*** Block opens ***
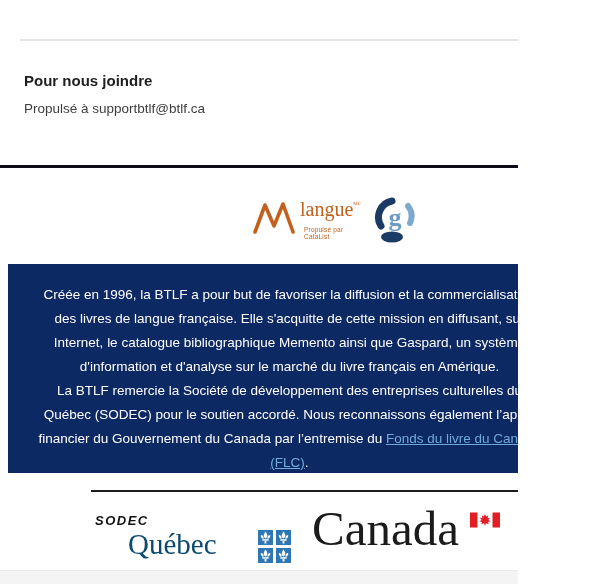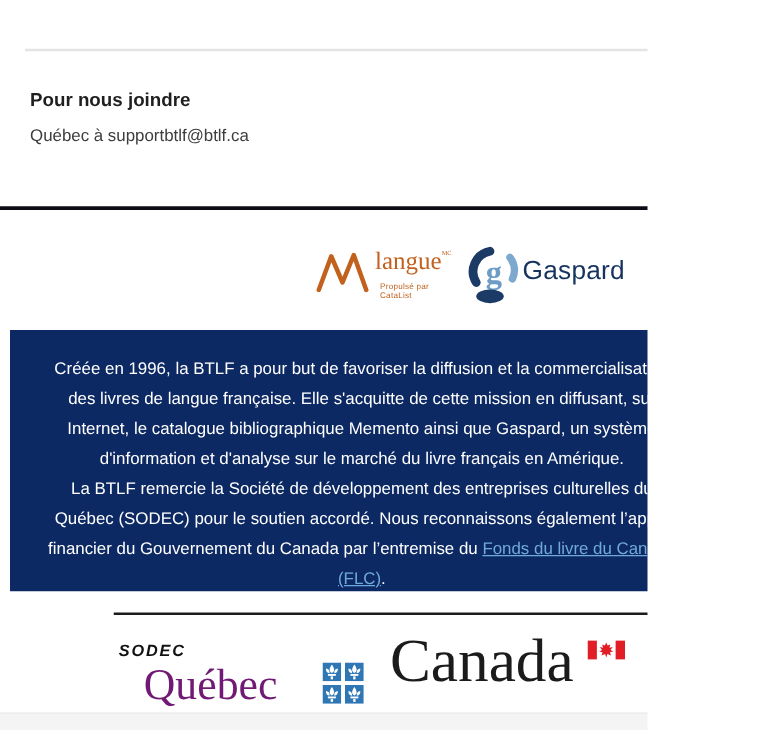"Québec à" span { text: Québec -> Propulsé }
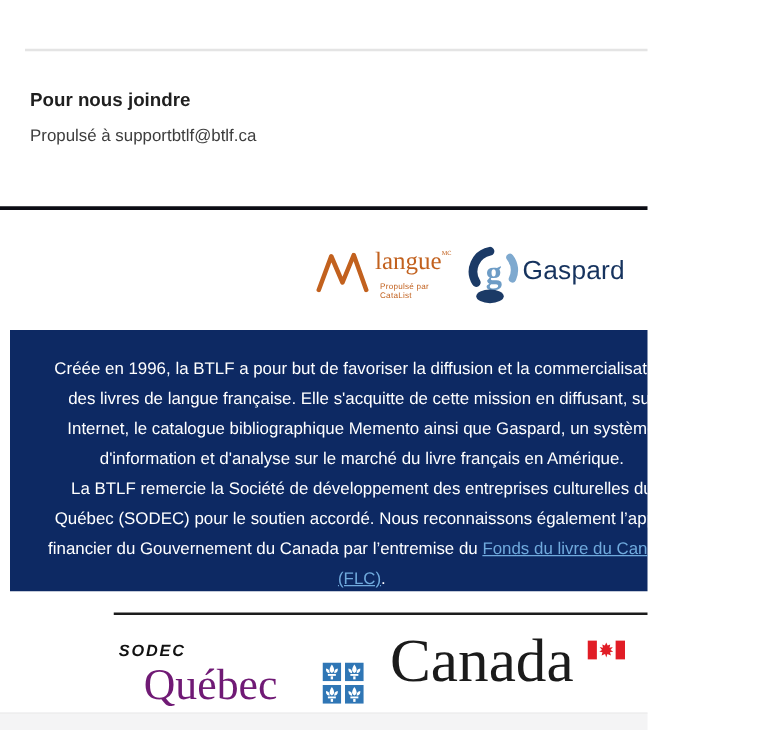"Gaspard" span.gaspard-word { html: <span>Gaspard</span> -> none }
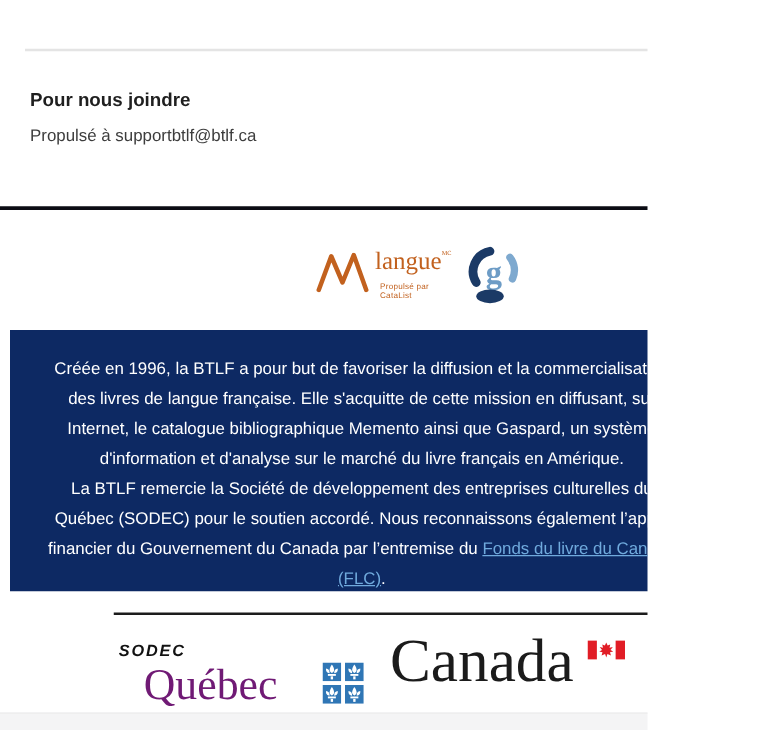"Québec" .quebec-word { color: #701a75 -> #0c4a6e; font-size: 35px -> 29px; left: 20px -> 33px }
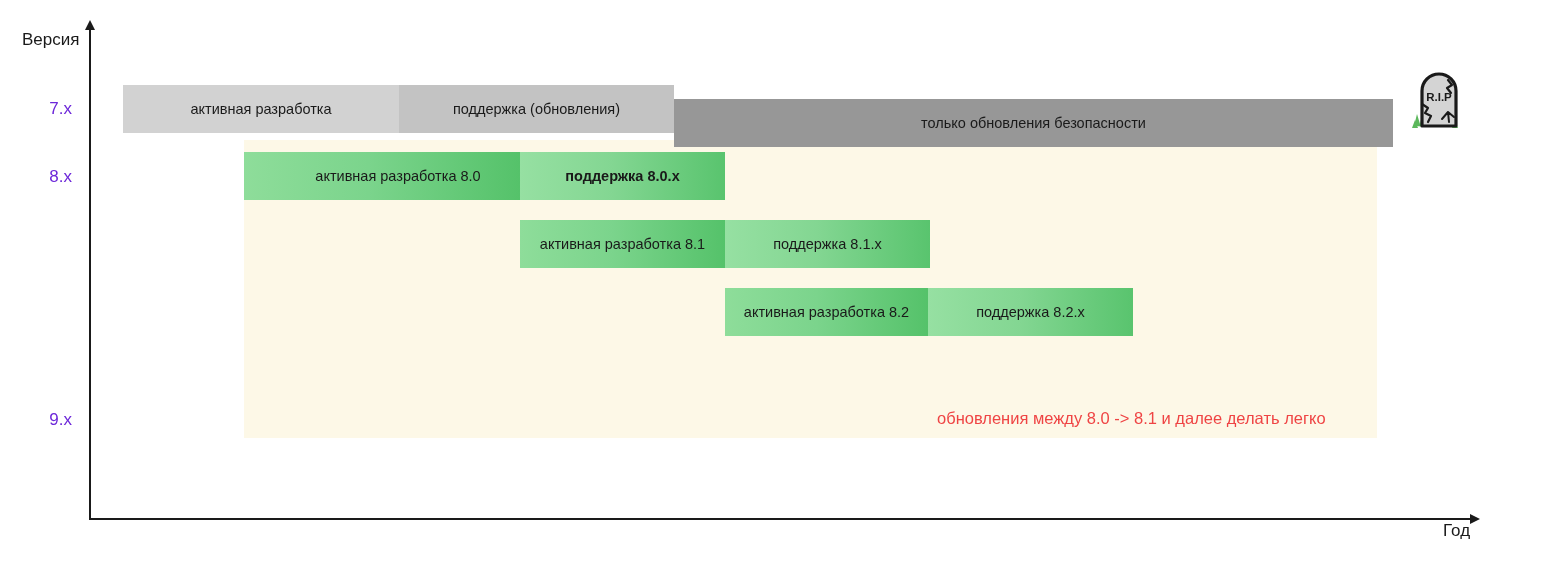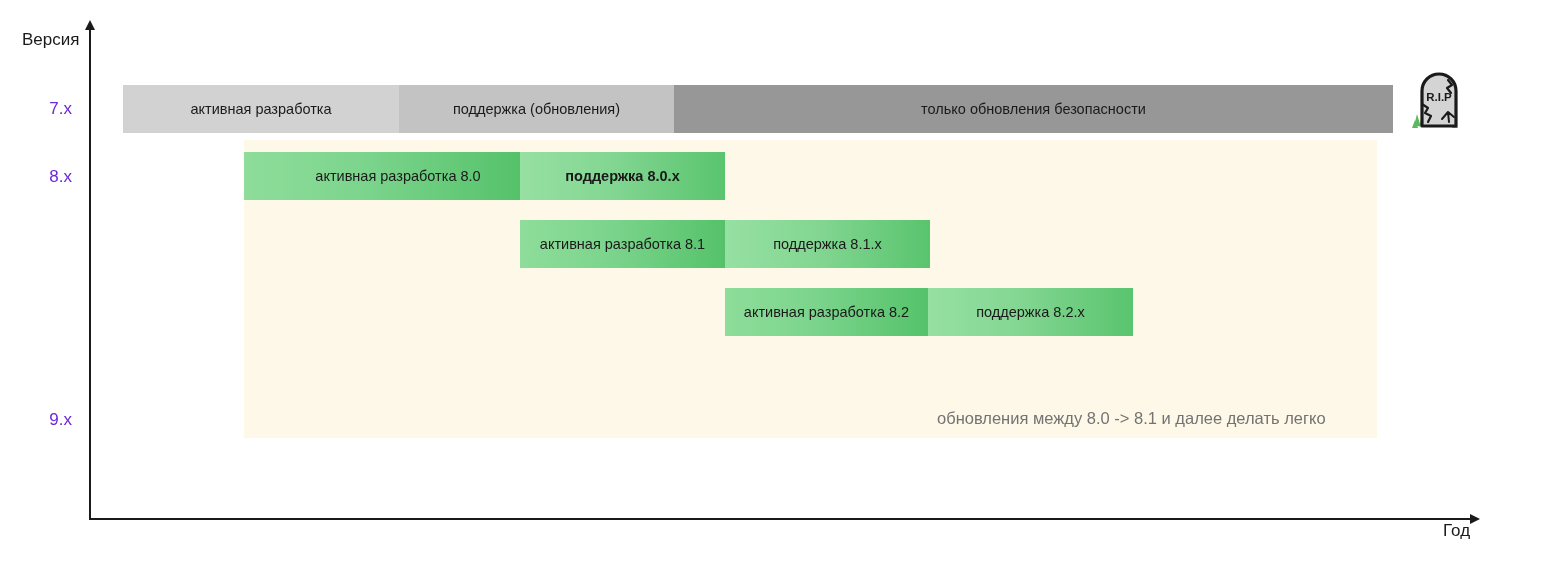"только обновления безопасности" .seg-gray-dark { margin-top: none -> 14px }
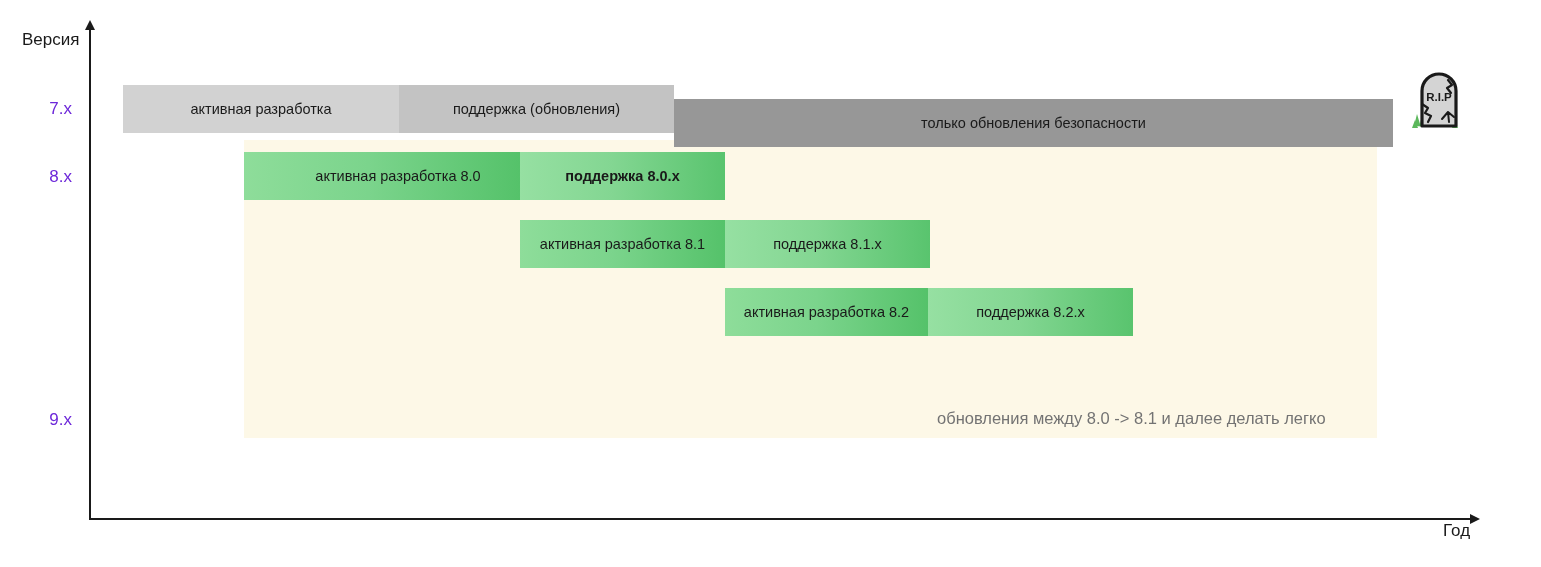"обновления между 8.0 -> 8.1" #panel-note { color: #737373 -> #ef4444 }
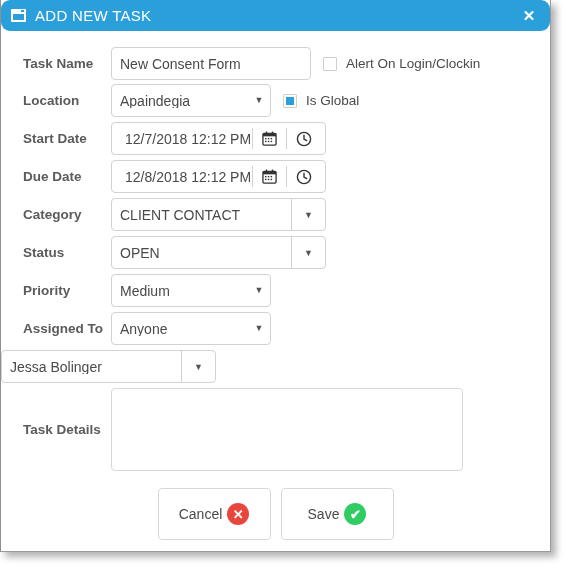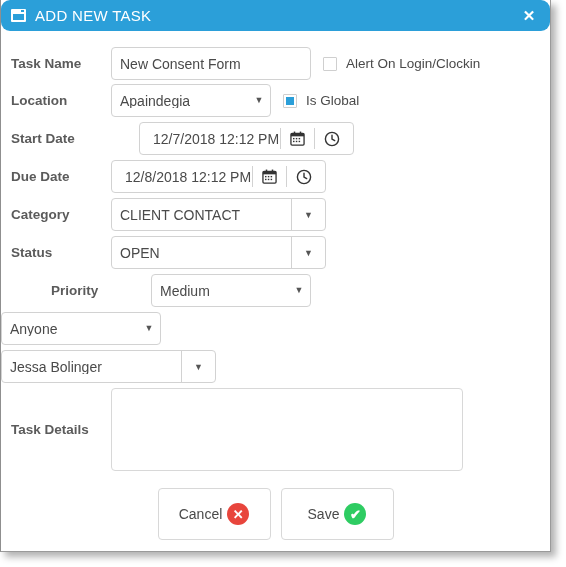"Task Name" .row .lbl { padding-left: 10px -> 22px }
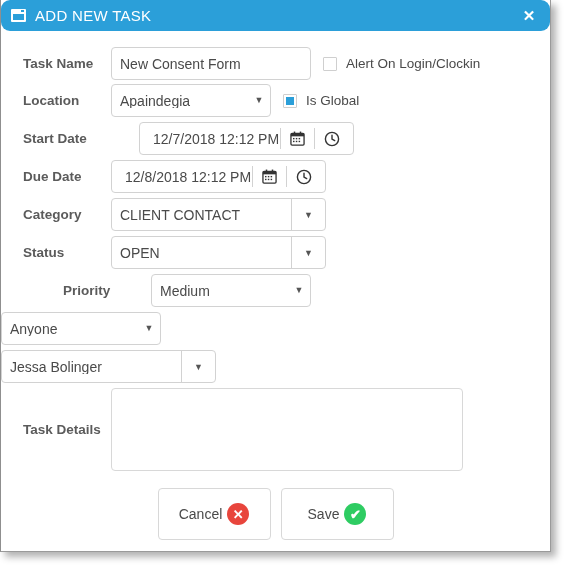"Start Date" div.row { gap: 28px -> none }
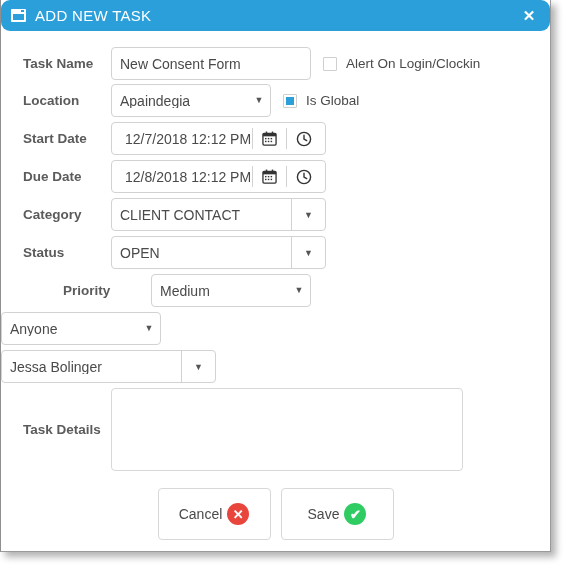"Priority" div.row { margin-left: 40px -> none }
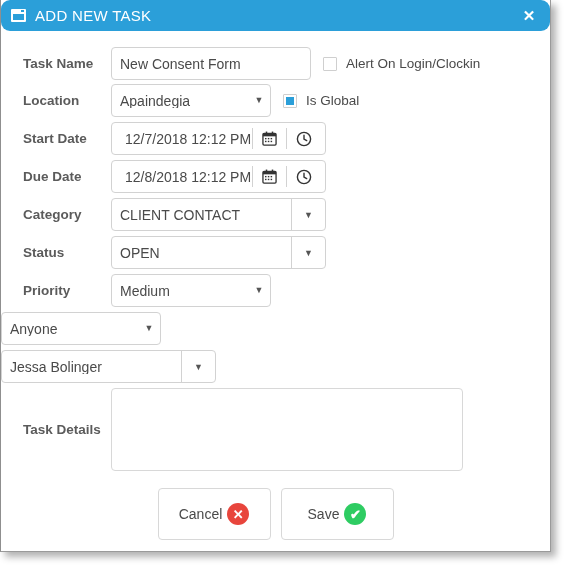"Assigned To" span.lbl { html: none -> <span>Assigned To</span> }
*** Block closes ***
## INSTRUCTIONS TO FOLLOW
Repeat each line of the records exactly. Do not include the pictures.

## FINAL ANSWER
"Québec à" span { text: Québec -> Propulsé }
"Gaspard" span.gaspard-word { html: <span>Gaspard</span> -> none }
"Québec" .quebec-word { color: #701a75 -> #0c4a6e; font-size: 35px -> 29px; left: 20px -> 33px }
"только обновления безопасности" .seg-gray-dark { margin-top: none -> 14px }
"обновления между 8.0 -> 8.1" #panel-note { color: #737373 -> #ef4444 }
"Task Name" .row .lbl { padding-left: 10px -> 22px }
"Start Date" div.row { gap: 28px -> none }
"Priority" div.row { margin-left: 40px -> none }
"Assigned To" span.lbl { html: none -> <span>Assigned To</span> }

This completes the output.